"Vurdun kanıma girdin itirazım var" derken Bülent, Baba Oktay geldi gözlerimin önüne.. Yeni Gün spor servisine Mektebi Sultani'den gelen, gelirken Attila İlhan'ı, Özdemir Asaf'ı, Ege Ernart'ı, daha nicelerini, şiiri getiren Baba Oktay.. Oktay Kurtböke!.. Yıl 1958!.
Kapıdan öyle girerdi servise, güreşçi Oktay..
"Vurdun kanıma girdin itirazım var!.."
Ben de bir minik kağıda not eder, masamdaki camın altına, öteki Oktay notlarının yanına eklerdim..
Hey Baba Oktay.. Ankara'daki minnacık gazetenin, minnacık odasından Cumhuriyet Genel Yayın Müdürlüğü'ne gittiği hızla gitti dünyadan.. Geriye dağlar gibi anılar bırakarak..

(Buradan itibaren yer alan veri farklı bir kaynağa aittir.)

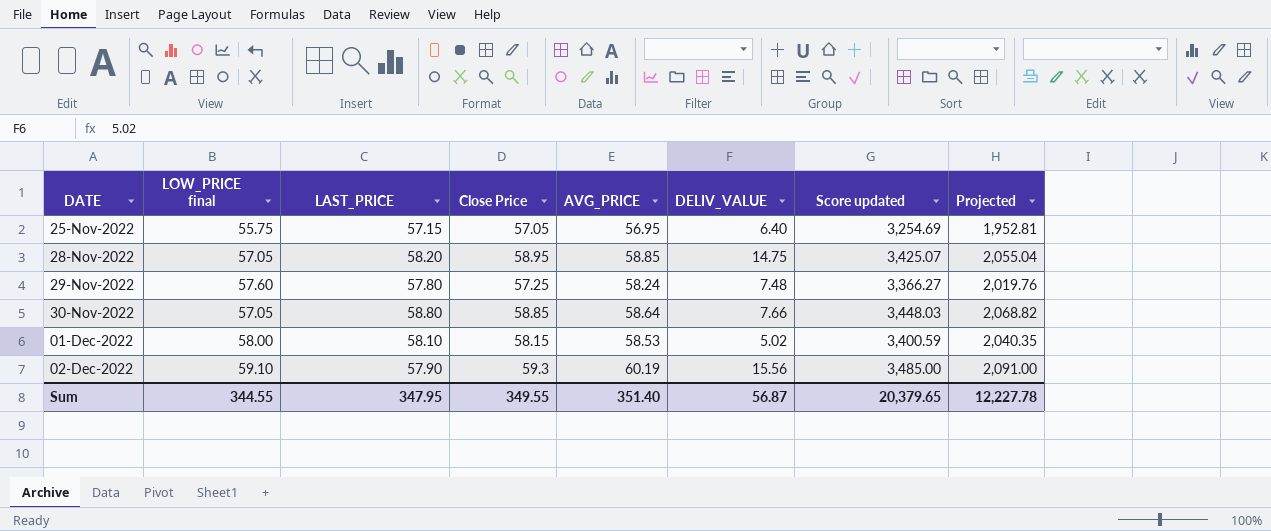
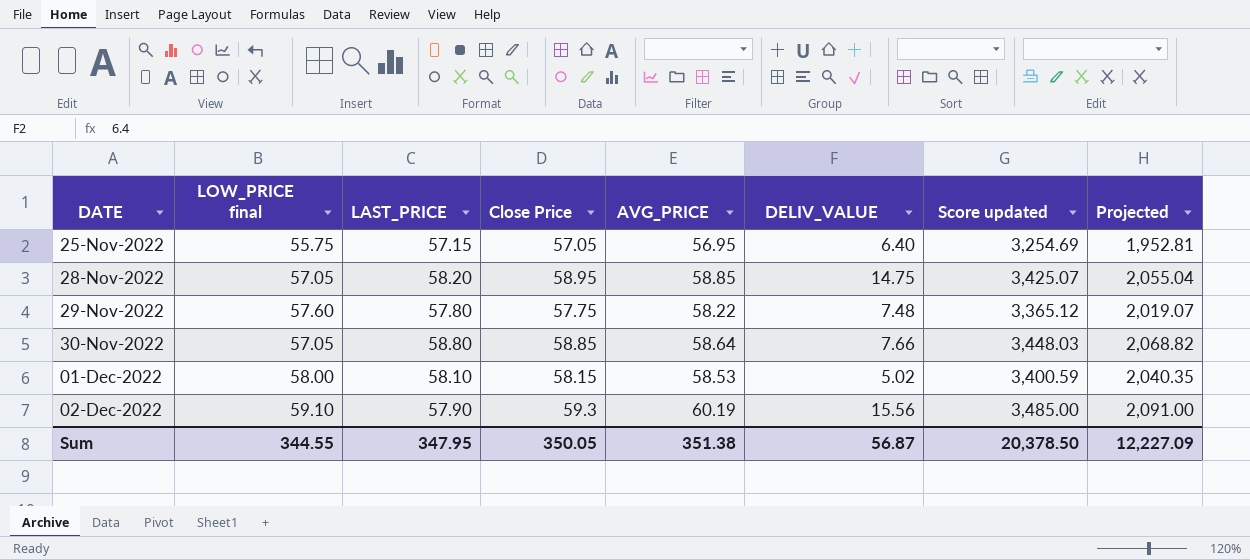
29-Nov-2022 | Close Price: 57.25 -> 57.75
29-Nov-2022 | AVG_PRICE: 58.24 -> 58.22
29-Nov-2022 | Score updated: 3,366.27 -> 3,365.12
29-Nov-2022 | Projected: 2,019.76 -> 2,019.07
Sum | Close Price: 349.55 -> 350.05
Sum | AVG_PRICE: 351.40 -> 351.38
Sum | Score updated: 20,379.65 -> 20,378.50
Sum | Projected: 12,227.78 -> 12,227.09

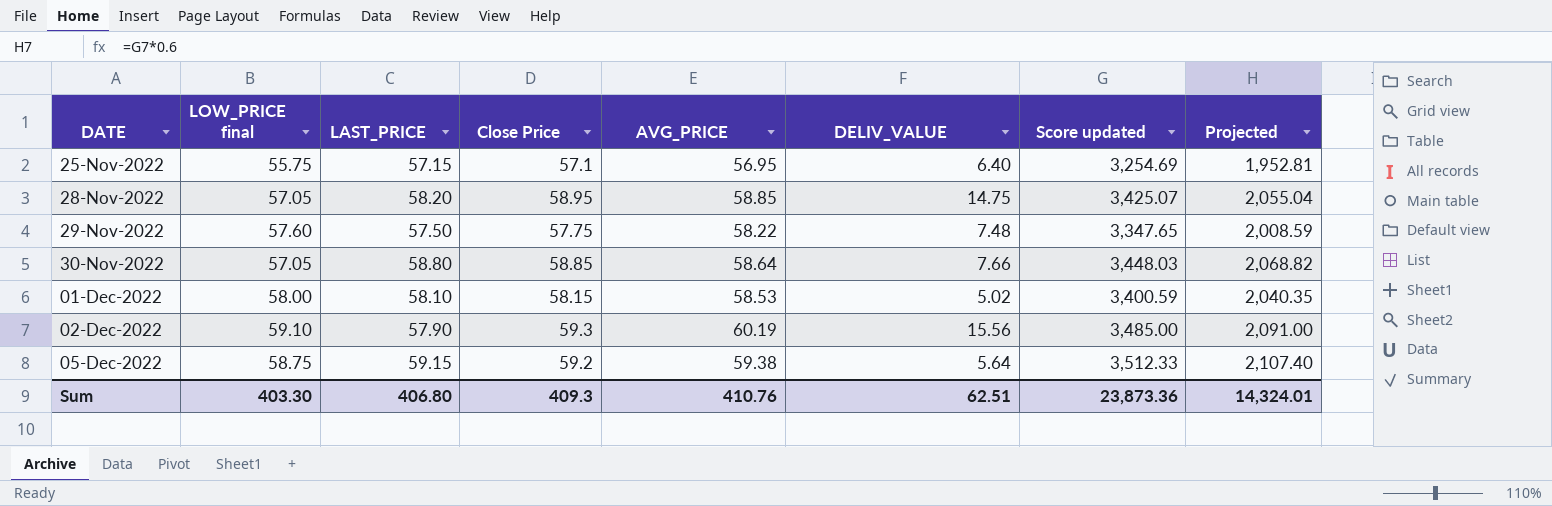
25-Nov-2022 | Close Price: 57.05 -> 57.1
29-Nov-2022 | LAST_PRICE: 57.80 -> 57.50
29-Nov-2022 | Score updated: 3,365.12 -> 3,347.65
29-Nov-2022 | Projected: 2,019.07 -> 2,008.59
row 05-Dec-2022: none -> 58.75 | 59.15 | 59.2 | 59.38 | 5.64 | 3,512.33 | 2,107.40
Sum | LOW_PRICE final: 344.55 -> 403.30
Sum | LAST_PRICE: 347.95 -> 406.80
Sum | Close Price: 350.05 -> 409.3
Sum | AVG_PRICE: 351.38 -> 410.76
Sum | DELIV_VALUE: 56.87 -> 62.51
Sum | Score updated: 20,378.50 -> 23,873.36
Sum | Projected: 12,227.09 -> 14,324.01

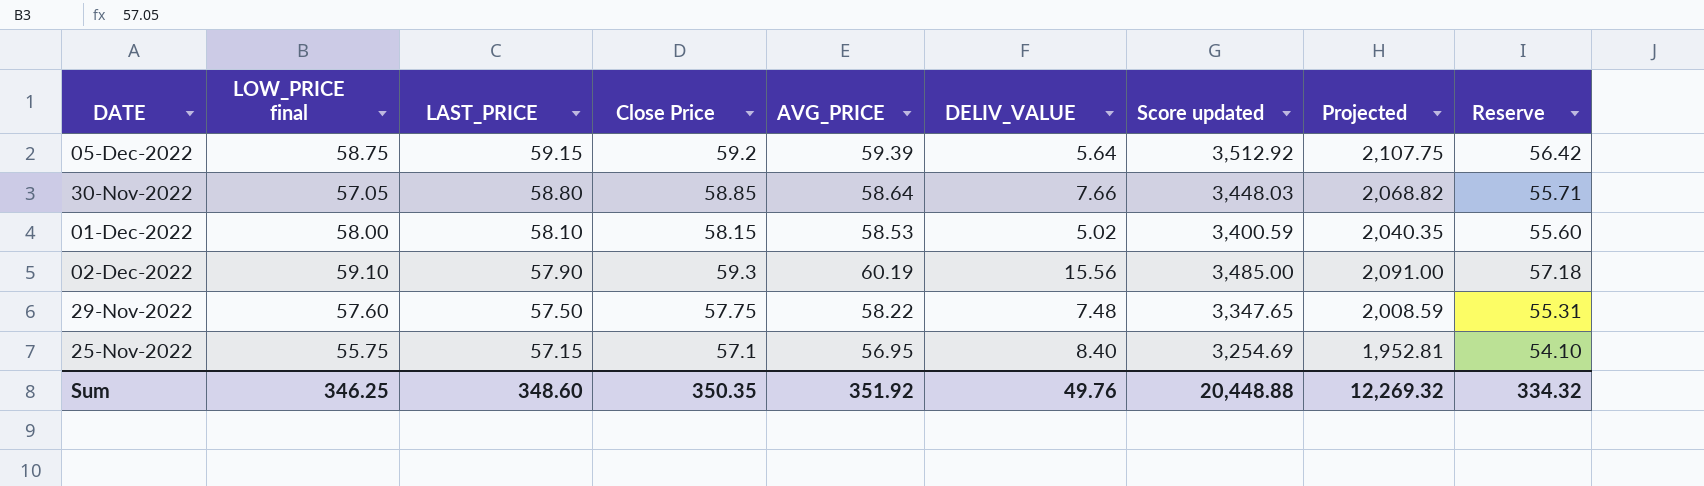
row order: DATE ascending -> LAST_PRICE descending
column Reserve | formula: none -> [AVG_PRICE] * 0.95
row 28-Nov-2022: 57.05 | 58.20 | 58.95 | 58.85 | 14.75 | 3,425.07 | 2,055.04 -> none
05-Dec-2022 | AVG_PRICE: 59.38 -> 59.39
05-Dec-2022 | Score updated: 3,512.33 -> 3,512.92
05-Dec-2022 | Projected: 2,107.40 -> 2,107.75
25-Nov-2022 | DELIV_VALUE: 6.40 -> 8.40
Sum | LOW_PRICE final: 403.30 -> 346.25
Sum | LAST_PRICE: 406.80 -> 348.60
Sum | Close Price: 409.3 -> 350.35
Sum | AVG_PRICE: 410.76 -> 351.92
Sum | DELIV_VALUE: 62.51 -> 49.76
Sum | Score updated: 23,873.36 -> 20,448.88
Sum | Projected: 14,324.01 -> 12,269.32

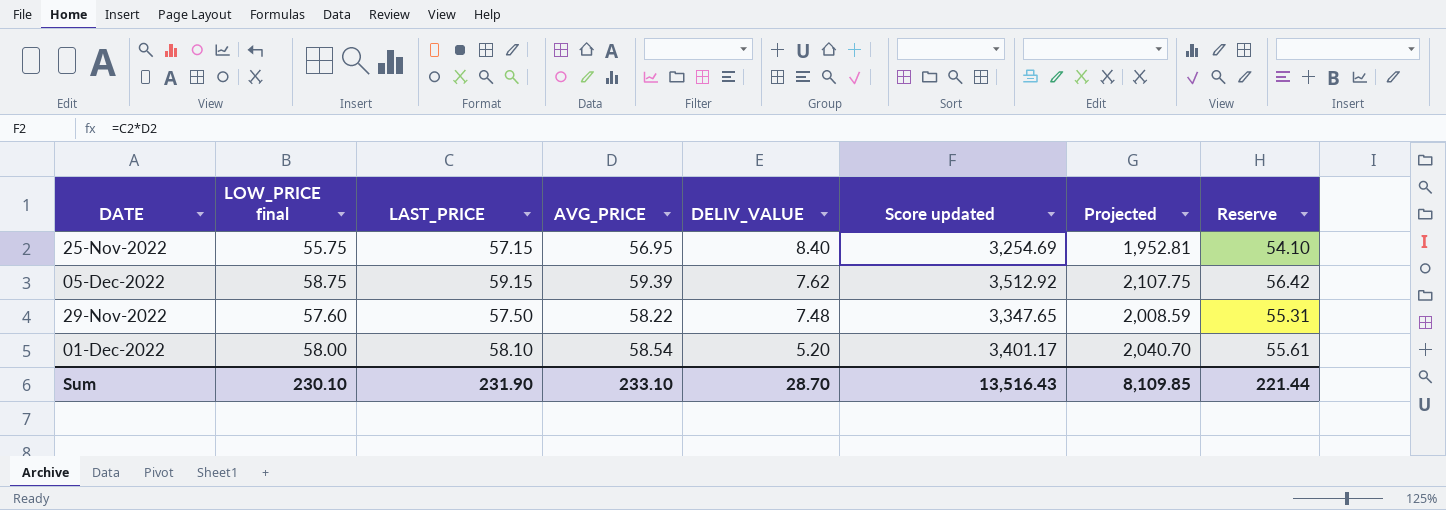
row order: LAST_PRICE descending -> DELIV_VALUE descending
column Close Price | position: 4 -> none
row 30-Nov-2022: 57.05 | 58.80 | 58.85 | 58.64 | 7.66 | 3,448.03 | 2,068.82 | 55.71 -> none
row 02-Dec-2022: 59.10 | 57.90 | 59.3 | 60.19 | 15.56 | 3,485.00 | 2,091.00 | 57.18 -> none
05-Dec-2022 | DELIV_VALUE: 5.64 -> 7.62
01-Dec-2022 | AVG_PRICE: 58.53 -> 58.54
01-Dec-2022 | DELIV_VALUE: 5.02 -> 5.20
01-Dec-2022 | Score updated: 3,400.59 -> 3,401.17
01-Dec-2022 | Projected: 2,040.35 -> 2,040.70
01-Dec-2022 | Reserve: 55.60 -> 55.61
Sum | LOW_PRICE final: 346.25 -> 230.10
Sum | LAST_PRICE: 348.60 -> 231.90
Sum | AVG_PRICE: 351.92 -> 233.10
Sum | DELIV_VALUE: 49.76 -> 28.70
Sum | Score updated: 20,448.88 -> 13,516.43
Sum | Projected: 12,269.32 -> 8,109.85
Sum | Reserve: 334.32 -> 221.44

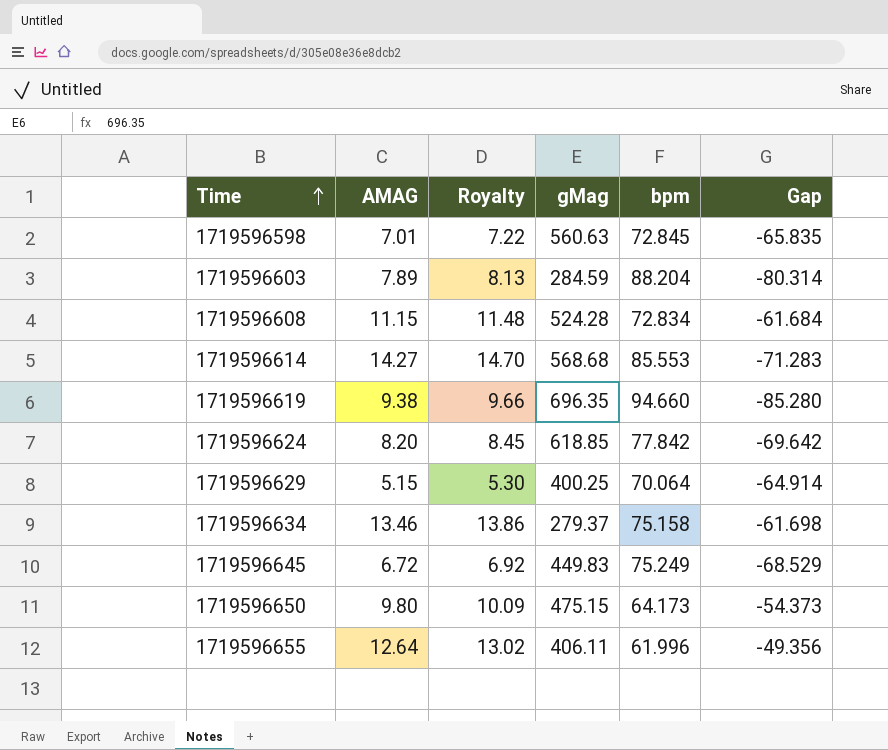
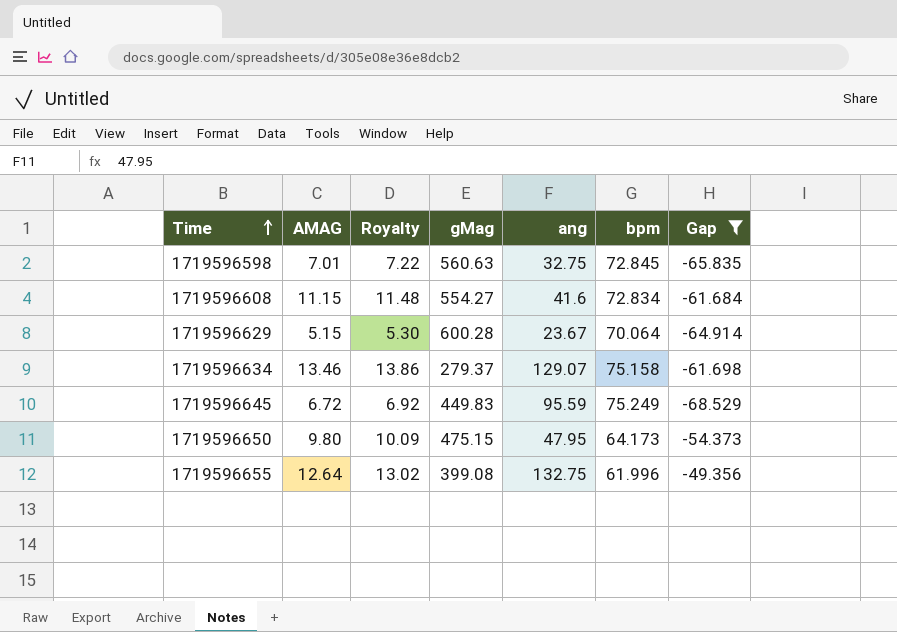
filter: none -> Gap >= -68.529
column ang | position: none -> 5
1719596608 | gMag: 524.28 -> 554.27
1719596629 | gMag: 400.25 -> 600.28
1719596655 | gMag: 406.11 -> 399.08

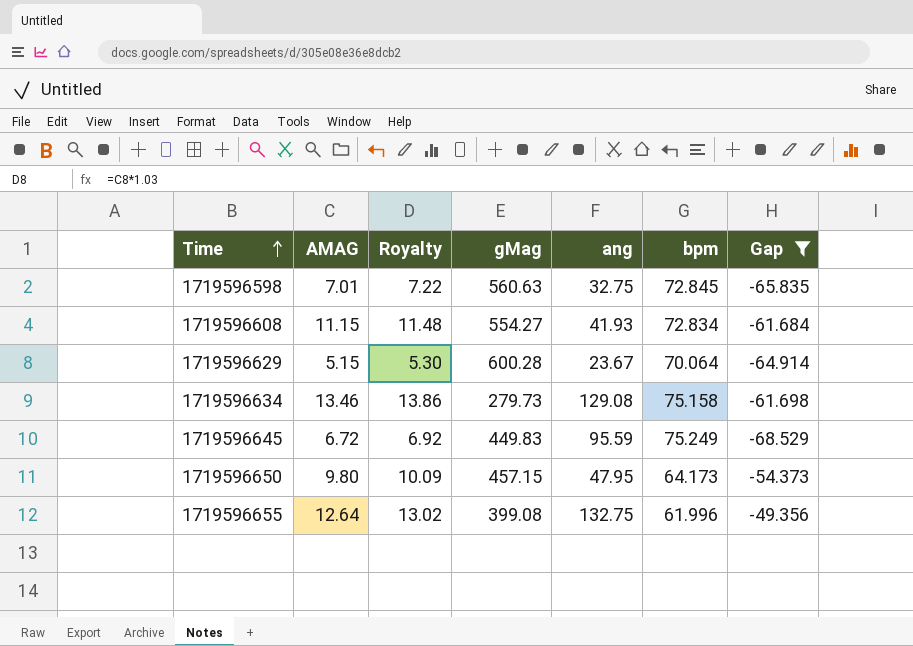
1719596608 | ang: 41.6 -> 41.93
1719596634 | gMag: 279.37 -> 279.73
1719596634 | ang: 129.07 -> 129.08
1719596650 | gMag: 475.15 -> 457.15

İş Sanat'ın şiir gecelerinin sonuncusuydu bu sezon.. Atilla ve Mehmet Birkiye ile Serdar Yalçın'ın hazırladıkları her biri ayrı unutulmaz gecelerin en güzeli, en görkemlisi..
Çünkü.. Attila İlhan..
Çünkü ilk gençliğimden bugüne yaşadığım bütün aşklara imza atan Attila İlhan'ı okuyorlar o gece Tilbe Saran, Metin Belgin, Bülent Emin Yarar, Hakan Gerçek.. Attila İlhan'ı terennüm ediyorlar, Çiğdem Soyarslan, Zafer Erdaş..
O şiirin "Vurdun kanıma girdin, kabulümsün" diye bittiğini çok sonra hayat öğretti bana.. Vurup kanıma girenleri kabul ettire ettire..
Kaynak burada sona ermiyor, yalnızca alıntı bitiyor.